The guard had also gone, leaving Zanik and Dorgan alone. Dorgan edged towards her. “I'm glad you're safe,” he said.
Zanik grinned. “Not as glad as I am!”
Dorgan returned Zanik's smile for a moment, but then looked down at his hands, which he was kneading together in little nervous motions. “You shouldn't have gone off like that,” he said quietly, with a resentful tone competing with the nervousness in his voice. “I was worried.”
“I didn't mean for you to worry. I was going to come back, but then I found this chasm, and there were these lights, and this creature, and it talked. You wouldn't believe it! Tomorrow I'll show it to you.”
“No!” Dorgan reached for Zanik's hand; reflexively, she pulled away. His eyes were stretched even larger than normal with a look of frightened pleading. She had seen a hint of that expression on the faces of many of the grown-ups: a faint, subdued panic, as if the slightest misstep could lead to untold danger. Suddenly she couldn't imagine why she had ever found Dorgan attractive.
“Don't go there again, Zanik,” Dorgan continued. “Promise me you won't go off exploring again. Stay in the city and be safe with me.”
The nursery complex was above the city's ground level; from here Zanik could see out across the cavern. On the main floor below, hundreds of city-dwellers walked among the statues and waterways and chaotic market stalls. Beyond them, the façades of shops and houses rose tier upon tier up the far wall of the cavern. Pillars and arches stretched from the ground to the ceiling, just visible by the hundreds of light orbs running along every wall and walkway. Somehow it all seemed smaller than it had yesterday.
“I can't promise that,” said Zanik. “I'm sorry.”
She went inside and left Dorgan to his city.

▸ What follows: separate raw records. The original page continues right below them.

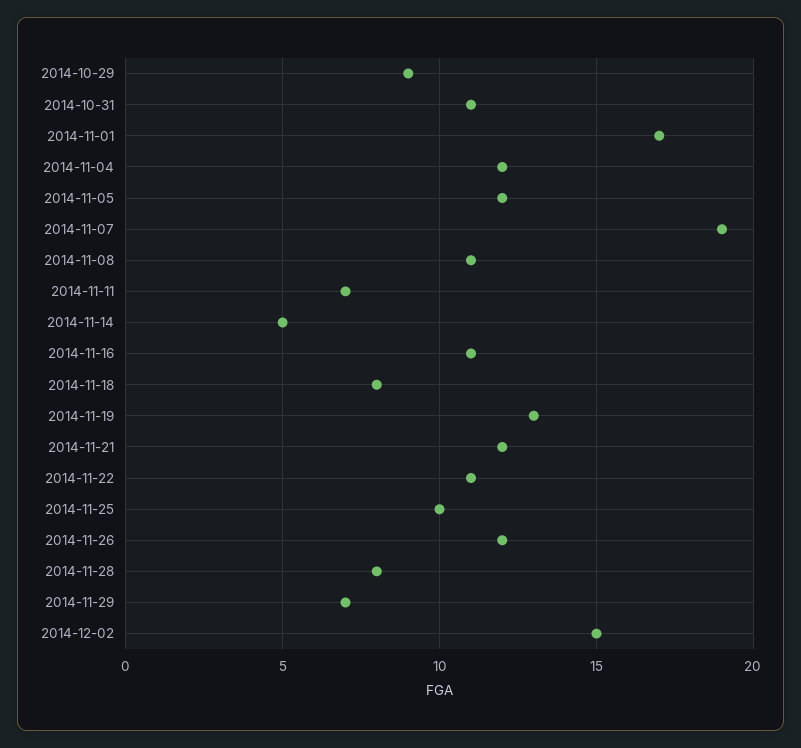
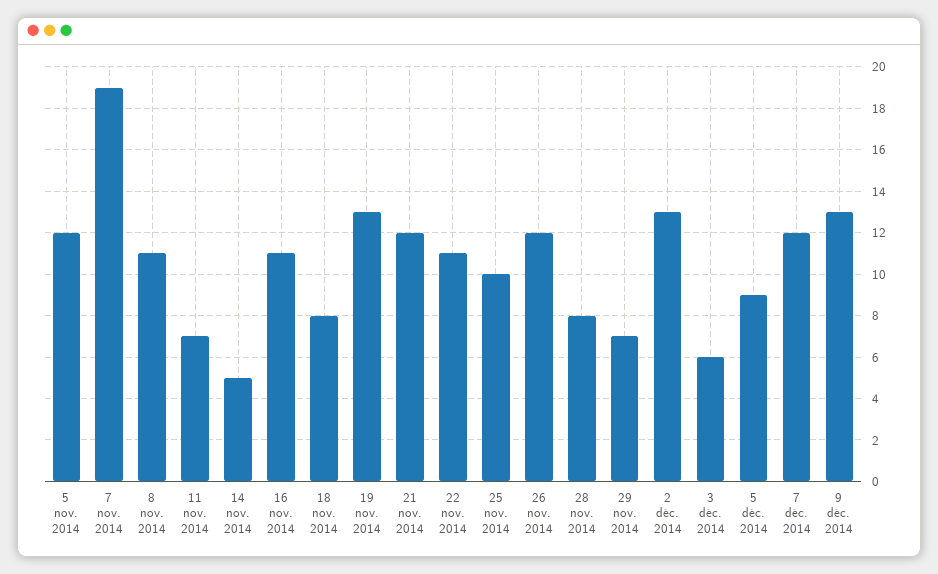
2014-10-29: 9 -> none
2014-10-31: 11 -> none
2014-11-01: 17 -> none
2014-11-04: 12 -> none
2014-12-02: 15 -> 13
3 déc. 2014: none -> 6
5 déc. 2014: none -> 9
7 déc. 2014: none -> 12
9 déc. 2014: none -> 13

The next morning Zanik's class had a lecture from the city scribe. She tried to tell her friends about the previous day's adventure, but those who believed her at all were just like Dorgan: shocked that she had put herself in danger. When the lecture started she sat towards the back, pretending to pay attention while she made a sketch of Juna and the floating lights on her writing slate. Stone tablets in the city's store rooms stored the minutes of City Council meetings for the last eight hundred years, the little bespectacled man was explaining. Of course, the Council had existed far longer than that, he went on, but records were patchier and less reliable. Up on the blackboard was a key to the complex formal notation in which the minutes were kept. Zanik could hardly have been more bored.
Eventually it came to an end and the class filed out. Zanik would normally have been the first out, but this time she stayed in her seat as the scribe wiped the board. Dorgan hung in the doorway for a moment, but then looked at his feet and disappeared.
The scribe turned from the board and blinked at Zanik through his glasses, as if he couldn't believe she was still there. “You have a question? Uh, Zendak, wasn't it?”
“Yes, of course. If you want to know more about the Council notation, I have several books that you could borrow.”
“I'm not interested in the notation.” Zanik resisted the urge to put it in stronger terms.
The scribe slid his notes into a little bag and clicked it shut neatly. “Then what can I do for you?”
“Tell me about Juna, and the chasm of the floating lights.”
The scribe looked puzzled. “I believe I may have read something about that. Would you come to my study so I can look it up?”
The scribe's study was an annexe of the Council Chamber, and busts of long-dead council members looked down on them as he leafed through his notes. After much looking up of indexes, cross-referencing, and noting down of page numbers, he pulled a dusty volume from a shelf and opened it out on his little work-table. Zanik peered at the book but the writing was tiny, and most of it was in the arcane council notation. “What does it say?”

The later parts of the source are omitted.